Since Mak counts some of Singapore’s top bartenders among her friends, it’s no surprise she also has a keen interest in mixology.

“My bartender friends make their own syrups, so I was asking them how to do it. They were like ‘just one part sugar, one part water, and throw in whatever ingredients, and you’ve got a syrup!’.”

So, she started creating her own flavoured syrup using her home-grown shiso leaves, firing up a claypot, caramelising sugar in it, adding hot water, and finally, a generous handful of thoroughly-rinsed leaves, and letting the mixture simmer gently for several minutes. Once done, she lets it cool down, strains the liquid, and decants it into a clean jar, ready for use.

Melissa's cocktail using flavoured syrup made from shiso leaves plucked from her garden. (Photo: Vinvisual)

The end result is a sweet-tasting aromatic decoction in a pretty pink hue. “You can use it to make cocktails when you’re hosting your friends – they find it exciting, and you don’t have to pay 24 bucks to a bar for that, when you have your own bar!”, she quipped.

Mak combines equal parts of shiso syrup with vodka, adds in some ice cubes, stirs it all together, and for a truly professional flourish worthy of any chic hipster bar, garnishes it with a fragrant sprig of tarragon, freshly-picked from her garden.
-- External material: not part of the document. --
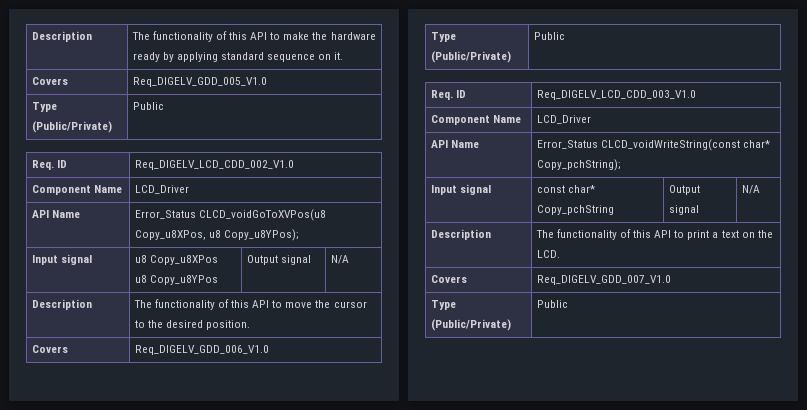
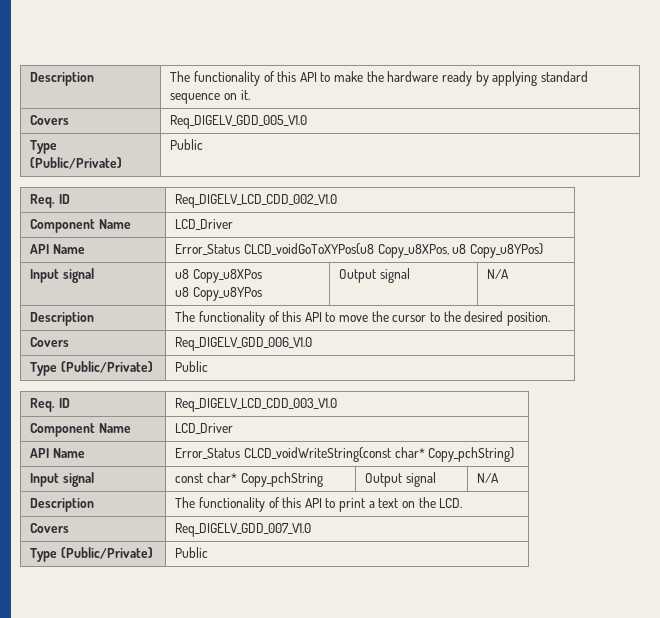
- API Name | Error_Status CLCD_voidGoToXVPos(u8 Copy_u8XPos, u8 Copy_u8YPos);
+ API Name | Error_Status CLCD_voidGoToXYPos(u8 Copy_u8XPos, u8 Copy_u8YPos)
- API Name | Error_Status CLCD_voidWriteString(const char* Copy_pchString);
+ API Name | Error_Status CLCD_voidWriteString(const char* Copy_pchString)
“I’ve also done other infusions like honey with jasmine flowers, vodka with mint extracts, and tarragon syrups. Pandan leaves are so simple to use – you just make tang yuan or glutinous rice balls, then throw in the leaves for instantaneous flavour,” she enthused.

In the meantime, Melissa is always ready to see where her inspiration takes her, when it comes to creating alchemy with her home-grown herbs and spices.

One shelf in her kitchen is dedicated to books with titles such as Natural Remedies Handbook: 50 Plants 1,000 Uses, and Koji Alchemy: Rediscovering The Magic Of Mold-Based Fermentation.

(Photo: Vinvisual)

“Whenever I get a new idea – whether from the Internet, from friends or from my brain ...  whatever things I could imagine, I just build and make it happen,” she said.

Over the years, as her garden has grown, so has Mak’s sense of self-sufficency and of her amazing capabilities.

“I’ve got more than enough to help my family and neighbours as well; I ended up being the farmer for everybody!” she laughed.